EXERCISE ▸ If a line of the data below holds the string "uploaded", copy it.

DATA PROVIDED ▸
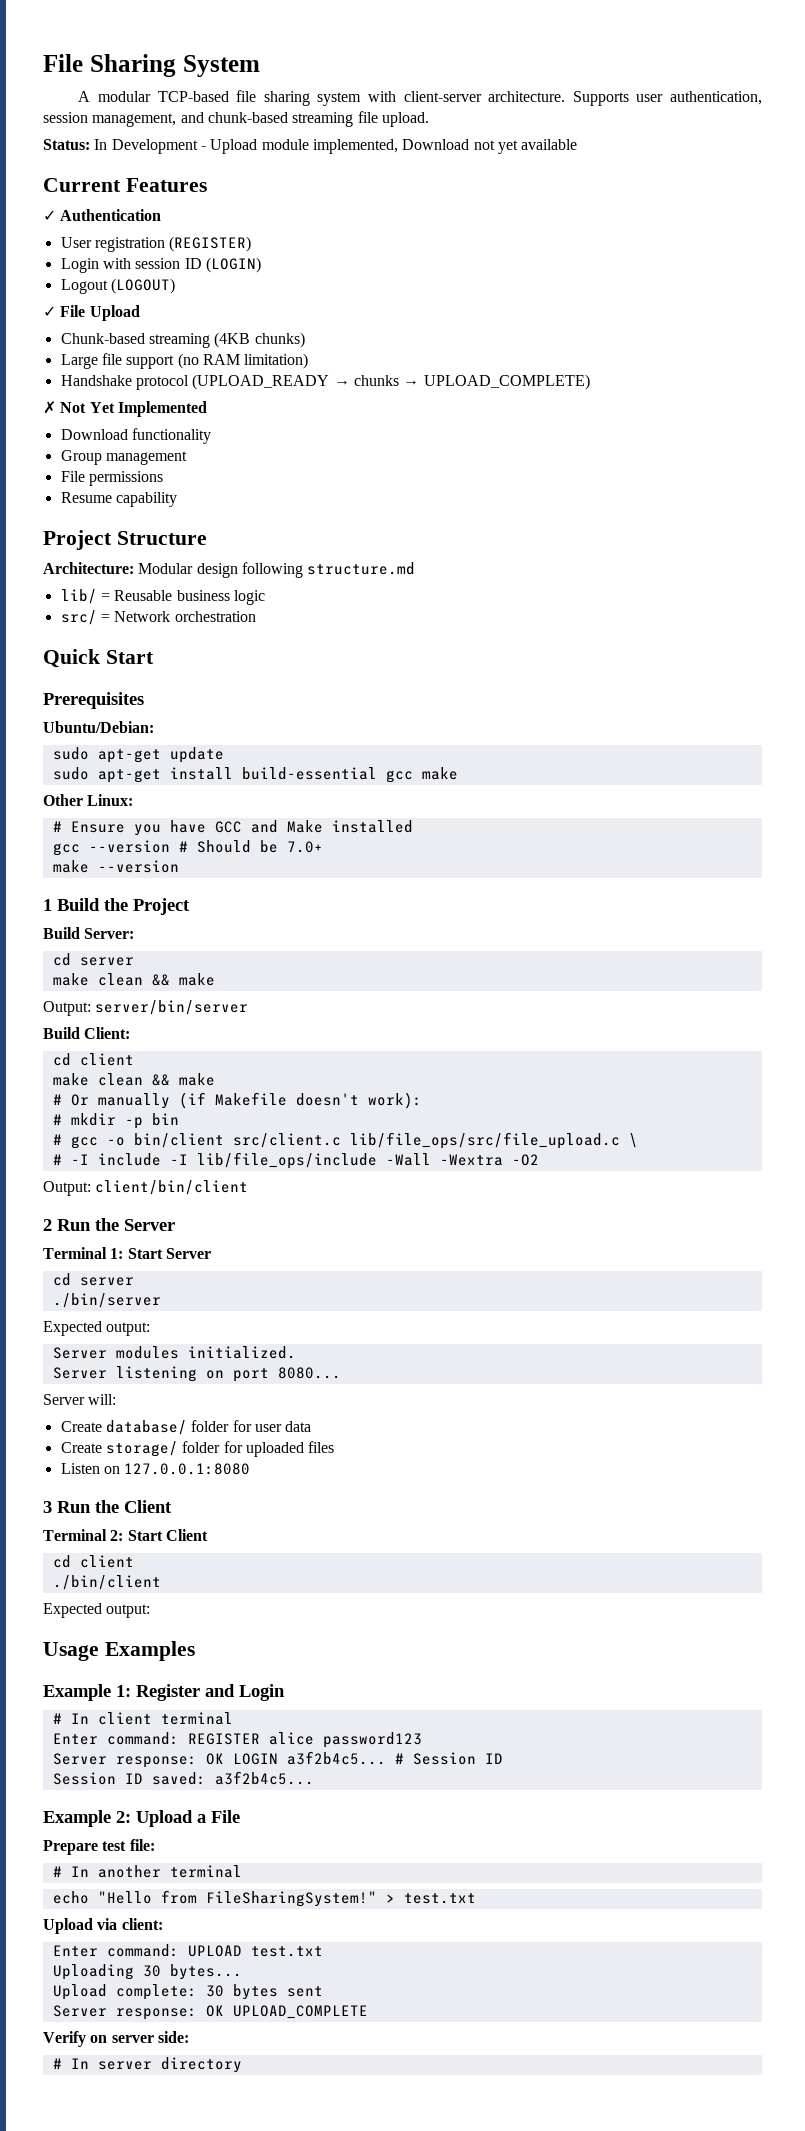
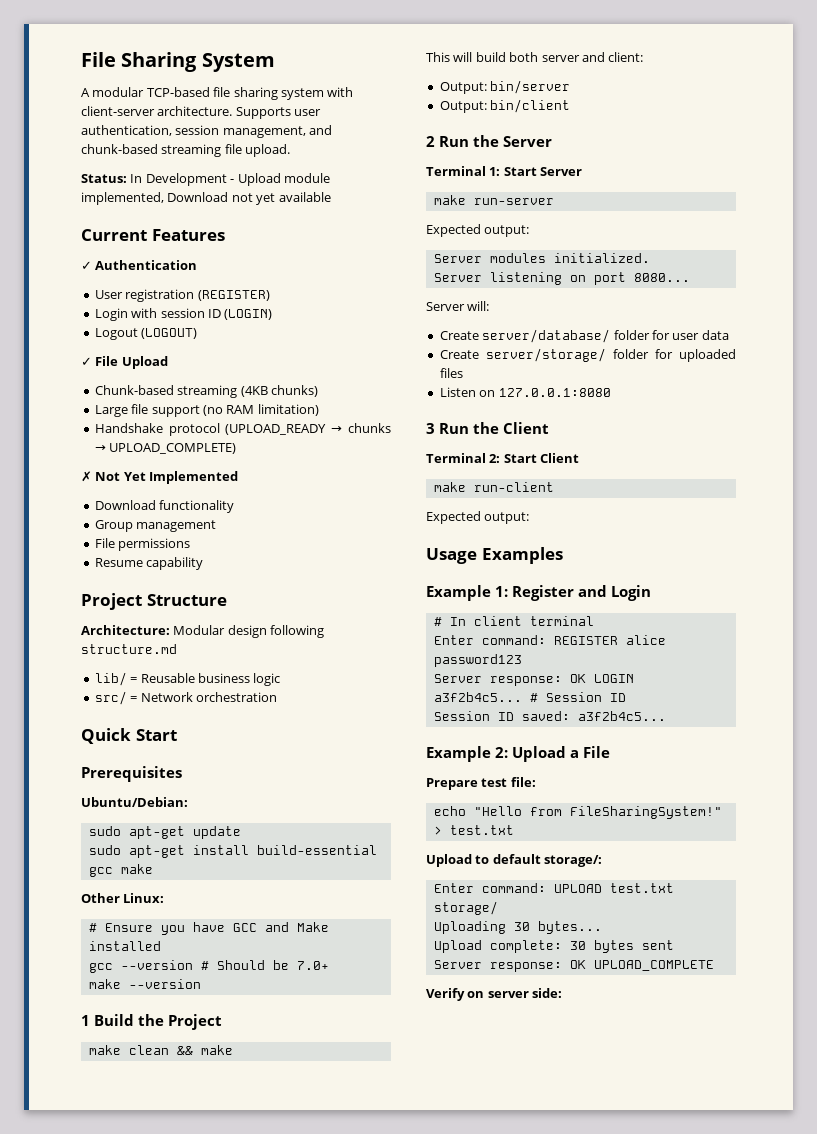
- Build Server:
- cd server
  make clean && make
- Output: server/bin/server
- Build Client:
- cd client
- make clean && make
- # Or manually (if Makefile doesn't work):
- # mkdir -p bin
- # gcc -o bin/client src/client.c lib/file_ops/src/file_upload.c \
- # -I include -I lib/file_ops/include -Wall -Wextra -O2
- Output: client/bin/client
+ This will build both server and client:
+ Output: bin/server
+ Output: bin/client
  Terminal 1: Start Server
- cd server
- ./bin/server
+ make run-server
- Create database/ folder for user data
+ Create server/database/ folder for user data
- Create storage/ folder for uploaded files
+ Create server/storage/ folder for uploaded files
  Terminal 2: Start Client
- cd client
- ./bin/client
+ make run-client
- # In another terminal
- Upload via client:
+ Upload to default storage/:
- Enter command: UPLOAD test.txt
+ Enter command: UPLOAD test.txt storage/
- # In server directory

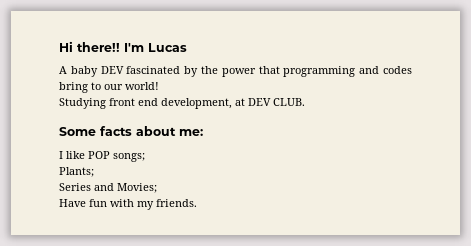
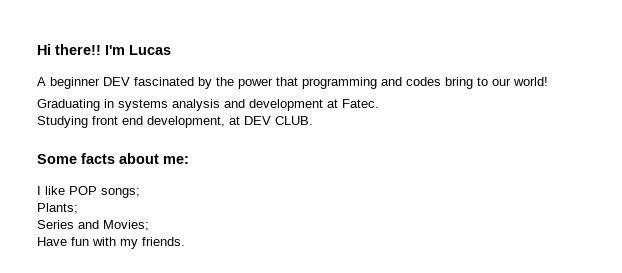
- A baby DEV fascinated by the power that programming and codes bring to our world!
+ A beginner DEV fascinated by the power that programming and codes bring to our world!
+ Graduating in systems analysis and development at Fatec.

RESPONSE TO THIS EXERCISE ▸
- Create storage/ folder for uploaded files
+ Create server/storage/ folder for uploaded files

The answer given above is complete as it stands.